EXERCISE DESCRIPTION » Take every line from the listing below that includes "then" and copy it.

******************************

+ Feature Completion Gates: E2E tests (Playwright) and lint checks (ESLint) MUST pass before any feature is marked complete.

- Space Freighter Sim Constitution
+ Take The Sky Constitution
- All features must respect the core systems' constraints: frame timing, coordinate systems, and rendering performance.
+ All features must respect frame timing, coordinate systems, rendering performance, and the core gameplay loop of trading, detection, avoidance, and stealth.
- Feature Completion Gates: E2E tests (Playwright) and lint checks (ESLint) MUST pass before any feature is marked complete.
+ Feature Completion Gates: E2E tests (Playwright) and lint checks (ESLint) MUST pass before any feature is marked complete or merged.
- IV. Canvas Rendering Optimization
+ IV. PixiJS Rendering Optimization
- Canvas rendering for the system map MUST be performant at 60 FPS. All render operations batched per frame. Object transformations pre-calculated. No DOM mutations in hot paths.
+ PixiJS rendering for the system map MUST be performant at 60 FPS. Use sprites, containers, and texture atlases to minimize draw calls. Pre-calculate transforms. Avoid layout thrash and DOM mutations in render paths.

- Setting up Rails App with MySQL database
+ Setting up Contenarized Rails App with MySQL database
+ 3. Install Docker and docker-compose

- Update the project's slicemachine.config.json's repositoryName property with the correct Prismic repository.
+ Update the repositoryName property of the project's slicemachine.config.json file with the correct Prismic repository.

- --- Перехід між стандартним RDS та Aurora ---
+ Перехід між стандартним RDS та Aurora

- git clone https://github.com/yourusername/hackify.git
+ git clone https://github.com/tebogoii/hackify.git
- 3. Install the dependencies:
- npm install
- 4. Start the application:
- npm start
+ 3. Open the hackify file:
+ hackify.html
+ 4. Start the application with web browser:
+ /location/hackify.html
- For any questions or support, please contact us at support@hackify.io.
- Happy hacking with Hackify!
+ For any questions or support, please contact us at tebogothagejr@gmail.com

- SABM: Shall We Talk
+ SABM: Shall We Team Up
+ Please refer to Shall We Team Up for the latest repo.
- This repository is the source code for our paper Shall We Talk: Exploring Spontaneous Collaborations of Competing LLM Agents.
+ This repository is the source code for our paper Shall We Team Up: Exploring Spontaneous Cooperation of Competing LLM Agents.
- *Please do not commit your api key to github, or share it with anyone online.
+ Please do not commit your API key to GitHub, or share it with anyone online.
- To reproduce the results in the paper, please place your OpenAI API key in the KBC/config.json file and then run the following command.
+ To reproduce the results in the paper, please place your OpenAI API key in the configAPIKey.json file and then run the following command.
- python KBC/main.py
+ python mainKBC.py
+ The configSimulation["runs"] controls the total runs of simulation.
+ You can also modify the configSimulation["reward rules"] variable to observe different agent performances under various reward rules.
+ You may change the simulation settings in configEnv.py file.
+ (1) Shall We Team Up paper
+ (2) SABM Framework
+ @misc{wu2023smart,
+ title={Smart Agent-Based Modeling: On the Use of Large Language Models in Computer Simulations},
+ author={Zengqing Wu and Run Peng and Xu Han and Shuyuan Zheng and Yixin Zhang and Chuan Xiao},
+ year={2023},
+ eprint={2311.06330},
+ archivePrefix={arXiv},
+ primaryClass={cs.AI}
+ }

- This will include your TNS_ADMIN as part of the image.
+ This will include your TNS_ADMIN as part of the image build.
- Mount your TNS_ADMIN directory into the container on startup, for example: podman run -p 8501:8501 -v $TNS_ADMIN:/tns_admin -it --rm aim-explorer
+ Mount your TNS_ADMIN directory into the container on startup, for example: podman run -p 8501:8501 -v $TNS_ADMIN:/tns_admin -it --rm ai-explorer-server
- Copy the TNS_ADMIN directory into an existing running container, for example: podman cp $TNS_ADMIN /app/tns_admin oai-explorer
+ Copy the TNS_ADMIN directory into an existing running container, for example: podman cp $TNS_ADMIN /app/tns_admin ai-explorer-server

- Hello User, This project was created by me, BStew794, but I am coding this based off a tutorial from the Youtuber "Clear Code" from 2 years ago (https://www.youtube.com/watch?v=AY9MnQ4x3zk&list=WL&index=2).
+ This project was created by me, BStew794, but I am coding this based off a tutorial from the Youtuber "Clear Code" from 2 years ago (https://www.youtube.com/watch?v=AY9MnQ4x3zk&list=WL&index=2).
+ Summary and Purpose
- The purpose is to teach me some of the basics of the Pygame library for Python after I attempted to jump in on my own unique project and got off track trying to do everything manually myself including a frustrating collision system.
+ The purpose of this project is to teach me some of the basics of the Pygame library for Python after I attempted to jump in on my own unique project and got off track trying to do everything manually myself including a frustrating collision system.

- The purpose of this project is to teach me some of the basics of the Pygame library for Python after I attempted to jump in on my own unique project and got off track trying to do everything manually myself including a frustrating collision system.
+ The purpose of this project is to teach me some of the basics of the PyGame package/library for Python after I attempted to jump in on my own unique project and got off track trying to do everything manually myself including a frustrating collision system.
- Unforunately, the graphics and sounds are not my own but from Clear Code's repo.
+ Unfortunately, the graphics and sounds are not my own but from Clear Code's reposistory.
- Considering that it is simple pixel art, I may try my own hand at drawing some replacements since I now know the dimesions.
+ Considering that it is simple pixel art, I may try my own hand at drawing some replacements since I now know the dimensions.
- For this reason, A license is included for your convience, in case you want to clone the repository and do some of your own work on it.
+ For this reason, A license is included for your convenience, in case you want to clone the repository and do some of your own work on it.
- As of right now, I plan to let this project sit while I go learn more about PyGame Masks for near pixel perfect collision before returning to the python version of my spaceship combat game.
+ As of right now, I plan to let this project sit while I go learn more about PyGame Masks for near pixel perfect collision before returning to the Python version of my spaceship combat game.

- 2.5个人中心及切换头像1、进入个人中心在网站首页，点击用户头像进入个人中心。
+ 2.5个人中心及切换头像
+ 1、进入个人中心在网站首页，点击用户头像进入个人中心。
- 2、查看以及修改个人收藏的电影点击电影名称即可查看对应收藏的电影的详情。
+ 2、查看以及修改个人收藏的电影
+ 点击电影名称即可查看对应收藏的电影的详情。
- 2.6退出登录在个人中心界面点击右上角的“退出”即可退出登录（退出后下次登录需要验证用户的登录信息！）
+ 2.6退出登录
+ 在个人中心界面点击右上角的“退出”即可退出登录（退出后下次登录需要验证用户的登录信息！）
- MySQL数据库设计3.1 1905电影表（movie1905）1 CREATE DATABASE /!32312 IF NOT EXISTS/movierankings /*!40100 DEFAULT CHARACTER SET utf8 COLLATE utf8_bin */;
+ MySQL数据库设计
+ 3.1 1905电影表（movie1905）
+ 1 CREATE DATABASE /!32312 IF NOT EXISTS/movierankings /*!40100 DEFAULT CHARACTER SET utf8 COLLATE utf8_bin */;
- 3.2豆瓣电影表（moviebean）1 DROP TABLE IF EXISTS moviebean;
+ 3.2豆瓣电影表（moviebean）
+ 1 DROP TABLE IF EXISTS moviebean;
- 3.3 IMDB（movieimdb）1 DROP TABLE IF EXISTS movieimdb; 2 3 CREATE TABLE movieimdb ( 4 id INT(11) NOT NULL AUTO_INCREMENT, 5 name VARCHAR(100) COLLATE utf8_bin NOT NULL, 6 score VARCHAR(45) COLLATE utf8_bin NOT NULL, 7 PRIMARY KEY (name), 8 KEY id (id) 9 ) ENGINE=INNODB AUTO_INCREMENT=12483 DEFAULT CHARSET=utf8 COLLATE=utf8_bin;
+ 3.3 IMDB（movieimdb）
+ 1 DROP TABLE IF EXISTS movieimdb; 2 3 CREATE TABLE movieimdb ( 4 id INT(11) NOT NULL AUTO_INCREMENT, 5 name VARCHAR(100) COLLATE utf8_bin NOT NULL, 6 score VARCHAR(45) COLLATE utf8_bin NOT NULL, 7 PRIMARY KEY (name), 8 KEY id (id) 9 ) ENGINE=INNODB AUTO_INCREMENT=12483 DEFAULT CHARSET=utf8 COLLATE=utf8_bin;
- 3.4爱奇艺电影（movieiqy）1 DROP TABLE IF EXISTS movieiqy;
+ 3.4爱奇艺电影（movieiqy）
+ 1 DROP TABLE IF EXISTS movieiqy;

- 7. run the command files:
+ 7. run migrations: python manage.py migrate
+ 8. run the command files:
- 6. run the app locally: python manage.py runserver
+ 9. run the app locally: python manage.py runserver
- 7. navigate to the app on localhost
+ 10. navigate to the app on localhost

******************************

EXPECTED ANSWER »
- To reproduce the results in the paper, please place your OpenAI API key in the KBC/config.json file and then run the following command.
+ To reproduce the results in the paper, please place your OpenAI API key in the configAPIKey.json file and then run the following command.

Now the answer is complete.